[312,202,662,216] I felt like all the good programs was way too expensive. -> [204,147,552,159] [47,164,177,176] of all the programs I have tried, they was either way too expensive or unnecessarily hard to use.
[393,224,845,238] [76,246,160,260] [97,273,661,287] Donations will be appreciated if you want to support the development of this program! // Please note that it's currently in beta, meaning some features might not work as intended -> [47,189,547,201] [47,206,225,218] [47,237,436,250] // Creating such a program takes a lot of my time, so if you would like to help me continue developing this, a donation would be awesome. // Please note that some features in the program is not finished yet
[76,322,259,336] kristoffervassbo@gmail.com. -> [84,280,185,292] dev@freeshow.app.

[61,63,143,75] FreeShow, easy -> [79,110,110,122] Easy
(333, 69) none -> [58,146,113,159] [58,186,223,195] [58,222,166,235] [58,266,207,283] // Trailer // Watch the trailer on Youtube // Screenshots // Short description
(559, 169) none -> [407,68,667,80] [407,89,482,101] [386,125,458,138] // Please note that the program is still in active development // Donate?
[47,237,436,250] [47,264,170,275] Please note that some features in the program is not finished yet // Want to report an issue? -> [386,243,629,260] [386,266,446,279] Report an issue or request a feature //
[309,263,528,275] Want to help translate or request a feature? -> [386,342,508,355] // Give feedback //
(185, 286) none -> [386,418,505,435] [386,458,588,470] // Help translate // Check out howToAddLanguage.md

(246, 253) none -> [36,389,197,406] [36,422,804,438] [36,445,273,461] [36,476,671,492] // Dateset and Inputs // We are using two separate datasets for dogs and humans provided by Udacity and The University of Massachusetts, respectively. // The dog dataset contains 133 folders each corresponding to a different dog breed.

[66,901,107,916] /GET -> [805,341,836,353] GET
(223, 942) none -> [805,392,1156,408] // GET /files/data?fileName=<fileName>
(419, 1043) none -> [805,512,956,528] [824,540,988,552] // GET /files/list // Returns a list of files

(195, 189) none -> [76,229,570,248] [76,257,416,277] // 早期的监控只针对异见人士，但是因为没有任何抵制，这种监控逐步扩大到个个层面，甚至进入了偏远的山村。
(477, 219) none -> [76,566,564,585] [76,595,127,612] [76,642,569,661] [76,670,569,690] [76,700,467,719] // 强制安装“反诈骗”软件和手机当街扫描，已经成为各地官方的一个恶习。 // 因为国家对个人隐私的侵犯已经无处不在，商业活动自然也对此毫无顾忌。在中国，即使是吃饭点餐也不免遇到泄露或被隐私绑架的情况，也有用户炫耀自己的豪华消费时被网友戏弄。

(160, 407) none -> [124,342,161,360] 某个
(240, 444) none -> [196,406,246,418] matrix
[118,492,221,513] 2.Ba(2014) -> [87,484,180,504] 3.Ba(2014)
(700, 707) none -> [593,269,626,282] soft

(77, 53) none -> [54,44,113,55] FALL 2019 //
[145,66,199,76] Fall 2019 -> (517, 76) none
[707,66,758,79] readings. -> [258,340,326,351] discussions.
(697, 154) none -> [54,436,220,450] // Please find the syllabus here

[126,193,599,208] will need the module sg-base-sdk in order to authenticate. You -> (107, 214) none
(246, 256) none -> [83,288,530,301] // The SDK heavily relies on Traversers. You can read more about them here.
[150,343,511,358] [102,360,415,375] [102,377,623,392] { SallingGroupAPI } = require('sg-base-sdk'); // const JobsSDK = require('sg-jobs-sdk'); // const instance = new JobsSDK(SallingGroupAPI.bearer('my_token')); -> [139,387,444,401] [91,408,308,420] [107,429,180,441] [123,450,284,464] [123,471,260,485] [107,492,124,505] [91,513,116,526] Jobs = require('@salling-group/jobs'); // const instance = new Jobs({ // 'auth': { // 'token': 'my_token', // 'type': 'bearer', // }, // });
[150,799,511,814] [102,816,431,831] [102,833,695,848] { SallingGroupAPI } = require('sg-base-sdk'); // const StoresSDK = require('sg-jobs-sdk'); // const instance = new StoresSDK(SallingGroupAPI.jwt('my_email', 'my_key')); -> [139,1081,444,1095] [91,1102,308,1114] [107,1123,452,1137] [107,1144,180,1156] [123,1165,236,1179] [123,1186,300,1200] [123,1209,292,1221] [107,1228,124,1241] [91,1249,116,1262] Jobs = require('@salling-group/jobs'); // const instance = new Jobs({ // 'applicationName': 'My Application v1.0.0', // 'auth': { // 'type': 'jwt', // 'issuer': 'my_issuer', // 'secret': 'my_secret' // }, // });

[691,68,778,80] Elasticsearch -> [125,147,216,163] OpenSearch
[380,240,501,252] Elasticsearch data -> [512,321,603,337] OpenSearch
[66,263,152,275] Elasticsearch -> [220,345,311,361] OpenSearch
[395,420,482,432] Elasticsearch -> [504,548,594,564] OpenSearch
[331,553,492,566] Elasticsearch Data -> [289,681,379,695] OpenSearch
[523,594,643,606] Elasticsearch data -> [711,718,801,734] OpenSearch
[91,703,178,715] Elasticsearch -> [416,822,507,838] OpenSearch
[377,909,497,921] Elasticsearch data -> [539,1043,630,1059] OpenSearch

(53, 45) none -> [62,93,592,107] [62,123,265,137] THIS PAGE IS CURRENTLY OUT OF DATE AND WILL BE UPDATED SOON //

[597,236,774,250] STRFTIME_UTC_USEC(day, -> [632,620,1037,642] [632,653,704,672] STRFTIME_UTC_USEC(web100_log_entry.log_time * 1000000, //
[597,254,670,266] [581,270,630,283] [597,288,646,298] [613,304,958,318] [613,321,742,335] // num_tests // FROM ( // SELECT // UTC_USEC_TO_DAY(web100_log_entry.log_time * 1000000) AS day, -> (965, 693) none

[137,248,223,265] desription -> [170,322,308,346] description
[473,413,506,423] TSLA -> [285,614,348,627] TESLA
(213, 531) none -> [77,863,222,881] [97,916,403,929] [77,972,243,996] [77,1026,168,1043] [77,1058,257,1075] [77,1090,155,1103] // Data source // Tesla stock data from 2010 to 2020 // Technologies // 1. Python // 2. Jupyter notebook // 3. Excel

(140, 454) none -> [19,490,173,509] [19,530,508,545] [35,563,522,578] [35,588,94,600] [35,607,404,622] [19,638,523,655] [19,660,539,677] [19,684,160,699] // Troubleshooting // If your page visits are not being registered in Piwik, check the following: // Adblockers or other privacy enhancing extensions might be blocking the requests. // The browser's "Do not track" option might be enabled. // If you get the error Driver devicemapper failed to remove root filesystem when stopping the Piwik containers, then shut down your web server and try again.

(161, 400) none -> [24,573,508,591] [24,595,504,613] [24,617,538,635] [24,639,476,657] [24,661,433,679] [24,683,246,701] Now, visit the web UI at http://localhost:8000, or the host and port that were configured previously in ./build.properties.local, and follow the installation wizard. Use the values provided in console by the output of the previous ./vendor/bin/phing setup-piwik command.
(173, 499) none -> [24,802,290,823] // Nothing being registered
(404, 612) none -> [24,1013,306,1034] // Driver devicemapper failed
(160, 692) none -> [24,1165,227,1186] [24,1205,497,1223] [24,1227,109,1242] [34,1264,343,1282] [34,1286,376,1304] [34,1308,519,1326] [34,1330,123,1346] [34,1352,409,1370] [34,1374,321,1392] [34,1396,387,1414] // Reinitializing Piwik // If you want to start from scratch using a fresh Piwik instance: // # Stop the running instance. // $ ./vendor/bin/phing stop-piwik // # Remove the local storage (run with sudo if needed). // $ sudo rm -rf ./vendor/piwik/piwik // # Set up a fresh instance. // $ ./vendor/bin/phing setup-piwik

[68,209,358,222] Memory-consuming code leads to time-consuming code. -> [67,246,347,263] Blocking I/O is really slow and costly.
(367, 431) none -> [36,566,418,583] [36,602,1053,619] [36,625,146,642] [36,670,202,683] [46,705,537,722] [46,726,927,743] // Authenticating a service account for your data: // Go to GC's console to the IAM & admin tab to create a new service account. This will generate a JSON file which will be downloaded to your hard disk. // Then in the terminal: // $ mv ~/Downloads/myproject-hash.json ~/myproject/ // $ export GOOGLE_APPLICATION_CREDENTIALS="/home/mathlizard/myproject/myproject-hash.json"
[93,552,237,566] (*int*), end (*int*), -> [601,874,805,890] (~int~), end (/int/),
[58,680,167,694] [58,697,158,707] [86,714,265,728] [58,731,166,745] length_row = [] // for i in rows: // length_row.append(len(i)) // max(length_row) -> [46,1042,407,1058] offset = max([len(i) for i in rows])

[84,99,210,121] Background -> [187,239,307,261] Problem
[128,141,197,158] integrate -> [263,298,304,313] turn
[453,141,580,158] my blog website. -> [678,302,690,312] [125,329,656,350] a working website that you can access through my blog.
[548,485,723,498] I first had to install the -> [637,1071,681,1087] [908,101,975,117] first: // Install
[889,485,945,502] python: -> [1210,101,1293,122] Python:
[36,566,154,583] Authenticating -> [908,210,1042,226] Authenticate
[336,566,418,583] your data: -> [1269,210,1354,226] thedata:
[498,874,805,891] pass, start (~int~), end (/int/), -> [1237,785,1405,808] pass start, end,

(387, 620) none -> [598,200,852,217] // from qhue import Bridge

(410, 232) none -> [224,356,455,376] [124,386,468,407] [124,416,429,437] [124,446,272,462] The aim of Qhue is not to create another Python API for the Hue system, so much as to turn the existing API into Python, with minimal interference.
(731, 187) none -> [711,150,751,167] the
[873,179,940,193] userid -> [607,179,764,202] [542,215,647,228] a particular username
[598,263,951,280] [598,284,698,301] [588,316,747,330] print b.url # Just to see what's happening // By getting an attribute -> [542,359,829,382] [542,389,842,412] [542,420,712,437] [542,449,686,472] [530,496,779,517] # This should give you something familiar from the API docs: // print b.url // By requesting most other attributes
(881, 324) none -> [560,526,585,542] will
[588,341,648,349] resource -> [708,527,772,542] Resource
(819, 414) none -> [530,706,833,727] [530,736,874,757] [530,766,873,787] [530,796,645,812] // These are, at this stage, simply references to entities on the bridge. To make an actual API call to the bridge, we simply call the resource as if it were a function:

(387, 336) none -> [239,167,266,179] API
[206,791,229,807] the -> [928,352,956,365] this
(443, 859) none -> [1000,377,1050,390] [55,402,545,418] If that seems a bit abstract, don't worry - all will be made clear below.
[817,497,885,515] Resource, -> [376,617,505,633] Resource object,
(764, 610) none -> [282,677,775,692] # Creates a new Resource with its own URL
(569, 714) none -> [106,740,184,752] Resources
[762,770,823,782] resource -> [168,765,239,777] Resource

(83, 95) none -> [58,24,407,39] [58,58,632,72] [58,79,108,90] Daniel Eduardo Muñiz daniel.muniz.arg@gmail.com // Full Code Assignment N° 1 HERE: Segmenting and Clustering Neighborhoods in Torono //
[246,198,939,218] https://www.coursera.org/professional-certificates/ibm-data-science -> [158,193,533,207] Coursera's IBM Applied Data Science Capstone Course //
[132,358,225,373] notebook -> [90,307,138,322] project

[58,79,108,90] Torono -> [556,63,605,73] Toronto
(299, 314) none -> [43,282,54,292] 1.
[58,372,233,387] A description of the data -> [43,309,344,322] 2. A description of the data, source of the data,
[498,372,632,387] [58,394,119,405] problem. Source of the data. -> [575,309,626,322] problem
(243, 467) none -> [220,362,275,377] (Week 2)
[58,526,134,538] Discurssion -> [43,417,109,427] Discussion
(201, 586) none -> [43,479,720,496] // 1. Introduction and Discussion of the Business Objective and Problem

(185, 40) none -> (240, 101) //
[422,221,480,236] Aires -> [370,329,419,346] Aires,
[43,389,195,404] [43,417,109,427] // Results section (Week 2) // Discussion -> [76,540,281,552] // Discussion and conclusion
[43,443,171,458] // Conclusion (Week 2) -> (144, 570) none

--------

* YOUR INSTRUCTIONS:
Look through the data above and return exactly the lines from the one that contains "[691,68,778,80] Elasticsearch ->" to the one that contains "(140, 454) none", inclusive, with nothing else.

* TASK RESPONSE:
[691,68,778,80] Elasticsearch -> [125,147,216,163] OpenSearch
[380,240,501,252] Elasticsearch data -> [512,321,603,337] OpenSearch
[66,263,152,275] Elasticsearch -> [220,345,311,361] OpenSearch
[395,420,482,432] Elasticsearch -> [504,548,594,564] OpenSearch
[331,553,492,566] Elasticsearch Data -> [289,681,379,695] OpenSearch
[523,594,643,606] Elasticsearch data -> [711,718,801,734] OpenSearch
[91,703,178,715] Elasticsearch -> [416,822,507,838] OpenSearch
[377,909,497,921] Elasticsearch data -> [539,1043,630,1059] OpenSearch

(53, 45) none -> [62,93,592,107] [62,123,265,137] THIS PAGE IS CURRENTLY OUT OF DATE AND WILL BE UPDATED SOON //

[597,236,774,250] STRFTIME_UTC_USEC(day, -> [632,620,1037,642] [632,653,704,672] STRFTIME_UTC_USEC(web100_log_entry.log_time * 1000000, //
[597,254,670,266] [581,270,630,283] [597,288,646,298] [613,304,958,318] [613,321,742,335] // num_tests // FROM ( // SELECT // UTC_USEC_TO_DAY(web100_log_entry.log_time * 1000000) AS day, -> (965, 693) none

[137,248,223,265] desription -> [170,322,308,346] description
[473,413,506,423] TSLA -> [285,614,348,627] TESLA
(213, 531) none -> [77,863,222,881] [97,916,403,929] [77,972,243,996] [77,1026,168,1043] [77,1058,257,1075] [77,1090,155,1103] // Data source // Tesla stock data from 2010 to 2020 // Technologies // 1. Python // 2. Jupyter notebook // 3. Excel

(140, 454) none -> [19,490,173,509] [19,530,508,545] [35,563,522,578] [35,588,94,600] [35,607,404,622] [19,638,523,655] [19,660,539,677] [19,684,160,699] // Troubleshooting // If your page visits are not being registered in Piwik, check the following: // Adblockers or other privacy enhancing extensions might be blocking the requests. // The browser's "Do not track" option might be enabled. // If you get the error Driver devicemapper failed to remove root filesystem when stopping the Piwik containers, then shut down your web server and try again.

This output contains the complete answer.